A url of the form https://joopringelberg.nl/models_joopringelberg_nl will now be rewritten to https://perspectives.domains/models_joopringelberg_nl, while other URLs in the same domain would be left untouched.

Now it turns out that Couchdb does not handle OPTIONS requests or at least not in the way we need it. Therefore, we handle all preflight requests here. We redirect an OPTIONS request to the default index.html, while stipulating that the response has the 204 (no content) code. We also add all the required headers and make sure that there are no doubles by first removing any existing values.

  RewriteCond %{REQUEST_METHOD} ^(OPTIONS)$
  RewriteCond %{REQUEST_URI} ^/models.*$
  RewriteRule ^/.*$  index.html  [R=204]

  Header unset Access-Control-Allow-Credentials
  Header unset Access-Control-Allow-Methods
  Header unset Access-Control-Allow-Origin
  Header unset Access-Control-Allow-Headers

  Header always set Access-Control-Allow-Credentials "true"
  Header always set Access-Control-Allow-Methods "GET, PUT, POST, DELETE, OPTIONS"
  Header always set Access-Control-Allow-Origin https://mycontexts.com
  Header always set Access-Control-Allow-Headers "content-type"

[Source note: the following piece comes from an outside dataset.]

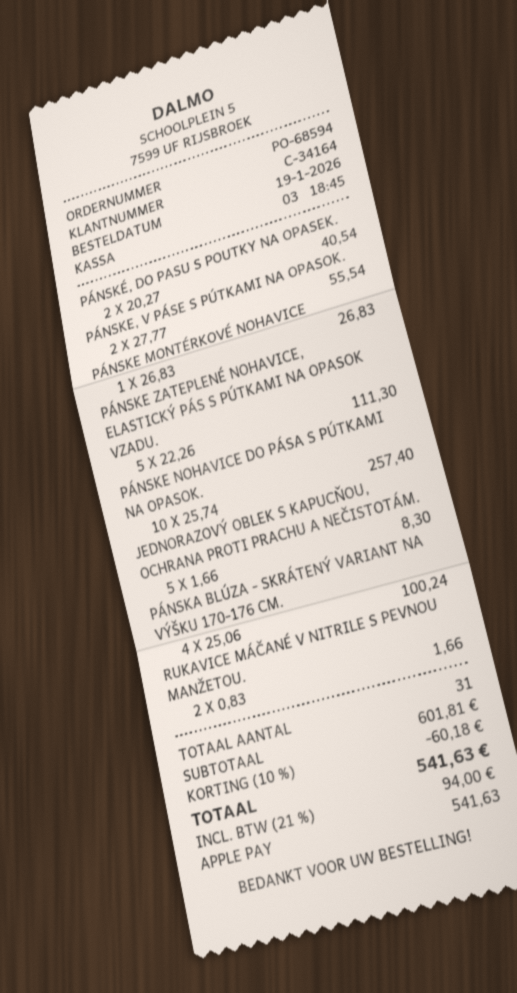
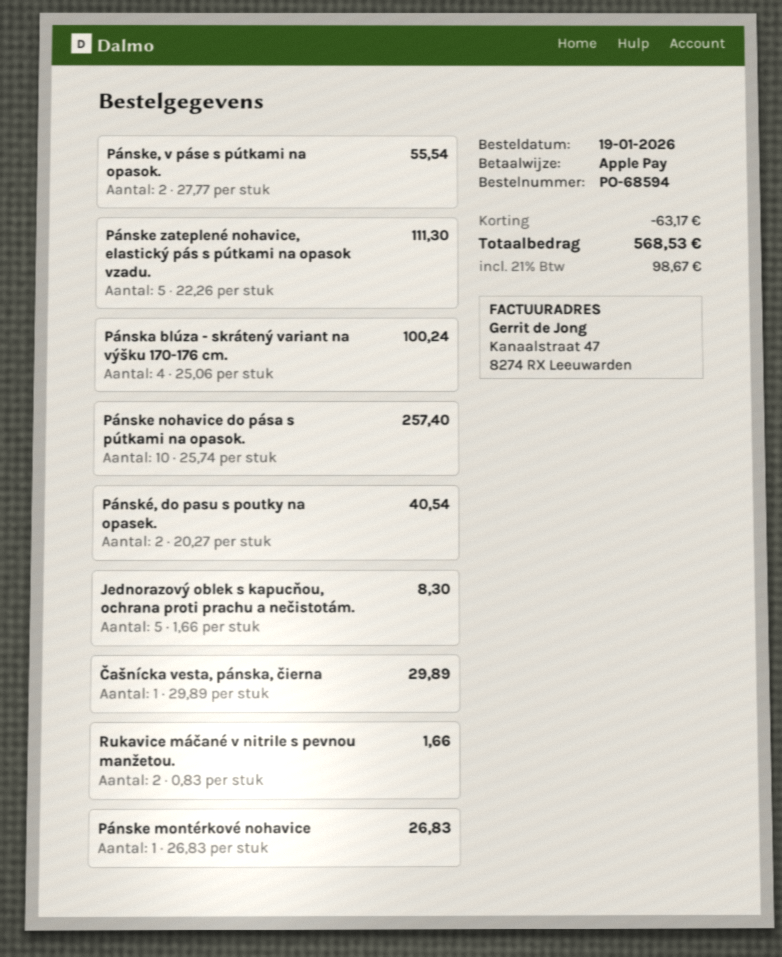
Čašnícka vesta, pánska, čierna: none -> 1 x 29.89 = 29.89
discount: 60.18 -> 63.17
tax: 21% = 94.00 -> 21% = 98.67
total: 541.63 -> 568.53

This code rewrites an url with the OPTIONS verb, when its path starts with "models". Notice that we allow the origin https://mycontexts.com.

We now should adapt our rewriting for URLs whose path start with "models_", stipulating that it should not run for the OPTIONS verb:

  RewriteEngine On
  RewriteCond %{REQUEST_METHOD} !^(OPTIONS)$
  RewriteCond %{REQUEST_URI} ^/models(.*)$
  RewriteRule ^(/.*)$  https://perspectives.domains/$1  [R=204]

Again, this only works for databases that can be accessed without credentials. That will be enough for reading DomeinFiles (models) from public repositories.